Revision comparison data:
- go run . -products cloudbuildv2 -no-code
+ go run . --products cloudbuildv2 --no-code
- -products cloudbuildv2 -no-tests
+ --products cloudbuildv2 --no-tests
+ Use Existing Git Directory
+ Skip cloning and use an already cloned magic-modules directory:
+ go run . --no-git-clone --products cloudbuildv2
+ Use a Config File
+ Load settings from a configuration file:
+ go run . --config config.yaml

...

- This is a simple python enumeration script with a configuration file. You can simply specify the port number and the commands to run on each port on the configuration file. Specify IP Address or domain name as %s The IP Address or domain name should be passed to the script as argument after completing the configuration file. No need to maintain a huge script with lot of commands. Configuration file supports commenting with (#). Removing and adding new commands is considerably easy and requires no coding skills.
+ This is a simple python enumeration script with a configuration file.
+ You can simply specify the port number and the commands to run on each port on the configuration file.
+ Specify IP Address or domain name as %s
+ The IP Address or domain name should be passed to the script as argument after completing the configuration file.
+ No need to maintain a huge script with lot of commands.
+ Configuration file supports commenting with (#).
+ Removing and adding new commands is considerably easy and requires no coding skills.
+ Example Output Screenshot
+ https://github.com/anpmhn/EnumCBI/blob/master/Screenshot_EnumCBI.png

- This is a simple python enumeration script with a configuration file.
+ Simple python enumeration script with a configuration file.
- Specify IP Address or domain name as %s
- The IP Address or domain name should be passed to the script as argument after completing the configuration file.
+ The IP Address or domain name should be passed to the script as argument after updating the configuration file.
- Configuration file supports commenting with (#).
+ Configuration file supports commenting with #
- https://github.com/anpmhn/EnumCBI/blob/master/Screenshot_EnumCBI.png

Problem:
Set down only the lines above that fall between the line holding "--no-git-clone --products cloudbuildv2" and the line holding "run . --config config.yaml", inclusive, keeping each exact.

Answer space:
+ go run . --no-git-clone --products cloudbuildv2
+ Use a Config File
+ Load settings from a configuration file:
+ go run . --config config.yaml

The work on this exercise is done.